294 pages - Publisher: SIAM-Society for Industrial and Applied Mathematics; (October 27, 2014)
Language: English - ISBN-10: 1611973643 - ISBN-13: 978-1611973648
This book provides the foundations of the theory of nonlinear optimization as well as some related algorithms and presents a variety of applications from diverse areas of applied sciences. The author combines three pillars of optimization-theoretical and algorithmic foundation, familiarity with various applications, and the ability to apply the theory and algorithms on actual problems-and rigorously and gradually builds the connection between theory, algorithms, applications, and implementation.
Readers will find more than 170 theoretical, algorithmic, and numerical exercises that deepen and enhance the reader's understanding of the topics. The author includes several subjects not typically found in optimization books-for example, optimality conditions in sparsity-constrained optimization, hidden convexity, and total least squares.
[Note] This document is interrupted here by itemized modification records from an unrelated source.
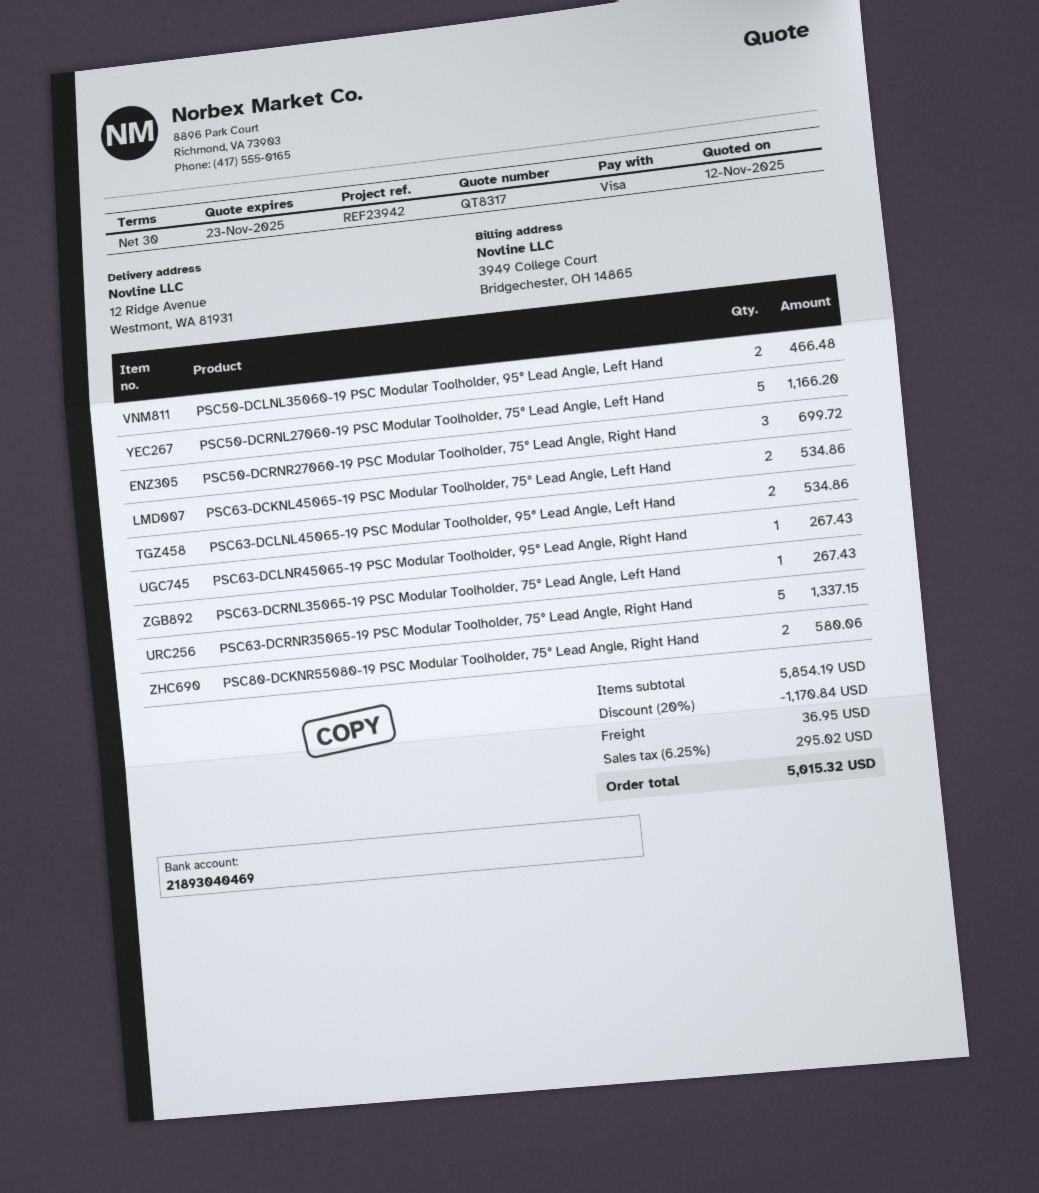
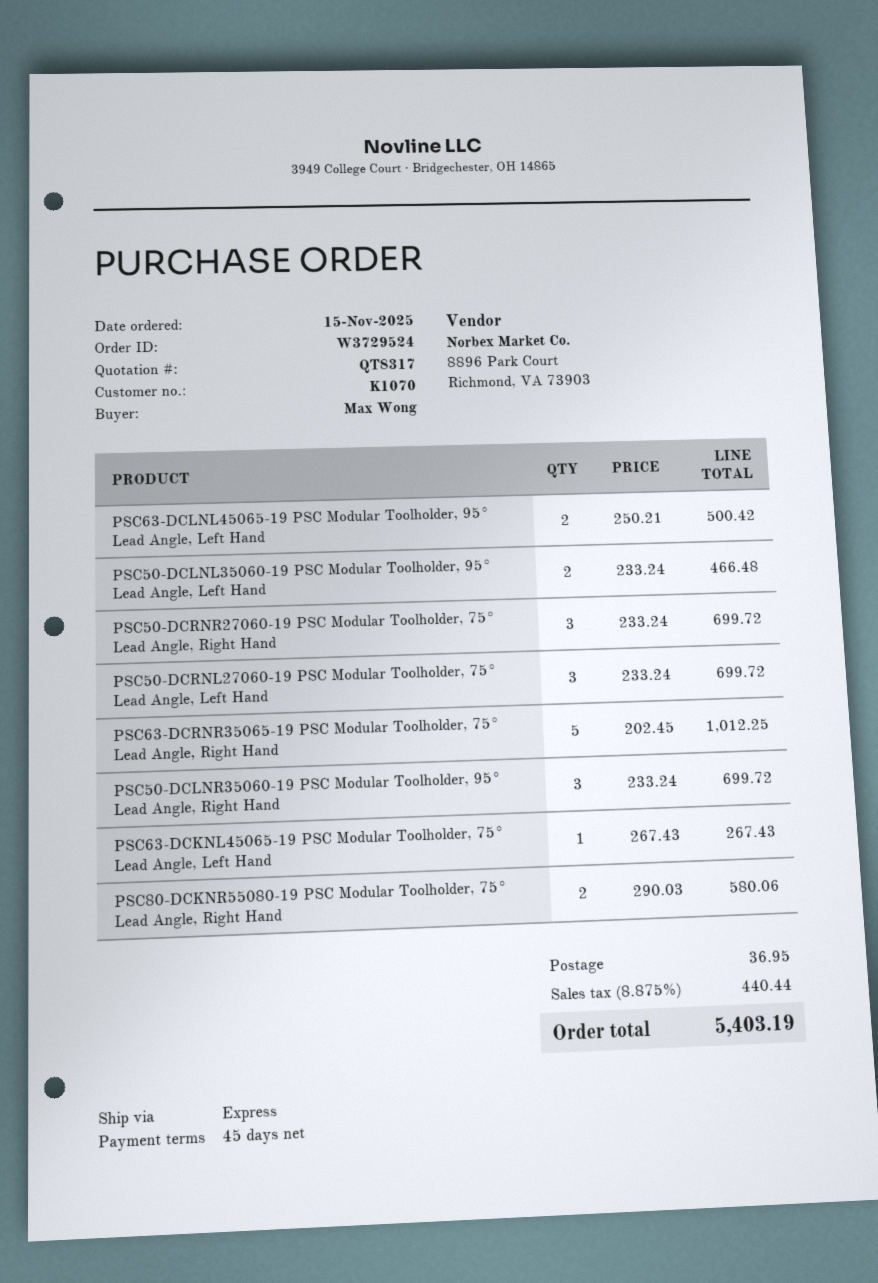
payment terms: 30 days -> 45 days
PSC50-DCRNL27060-19 PSC Modular Toolholder, 75° Lead Angle, Left Hand: 5 for 1166.20 -> 3 for 699.72
PSC63-DCKNL45065-19 PSC Modular Toolholder, 75° Lead Angle, Left Hand: 2 for 534.86 -> 1 for 267.43
PSC63-DCLNL45065-19 PSC Modular Toolholder, 95° Lead Angle, Left Hand: 2 for 534.86 -> 2 for 500.42
PSC63-DCLNR45065-19 PSC Modular Toolholder, 95° Lead Angle, Right Hand: 1 for 267.43 -> none
PSC63-DCRNL35065-19 PSC Modular Toolholder, 75° Lead Angle, Left Hand: 1 for 267.43 -> none
PSC63-DCRNR35065-19 PSC Modular Toolholder, 75° Lead Angle, Right Hand: 5 for 1337.15 -> 5 for 1012.25
PSC50-DCLNR35060-19 PSC Modular Toolholder, 95° Lead Angle, Right Hand: none -> 3 for 699.72
discount: 20% = 1170.84 -> none
tax: 6.25% = 295.02 -> 8.875% = 440.44
total: 5015.32 -> 5403.19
The book also offers a large number of applications discussed theoretically and algorithmically, such as circle fitting, Chebyshev center, the Fermat-Weber problem, denoising, clustering, total least squares, and orthogonal regression and theoretical and algorithmic topics demonstrated by the MATLAB toolbox CVX and a package of m-files that is posted on the book's web site.
Audience: This book is intended for graduate or advanced undergraduate students of mathematics, computer science, and electrical engineering as well as other engineering departments. The book will also be of interest to researchers.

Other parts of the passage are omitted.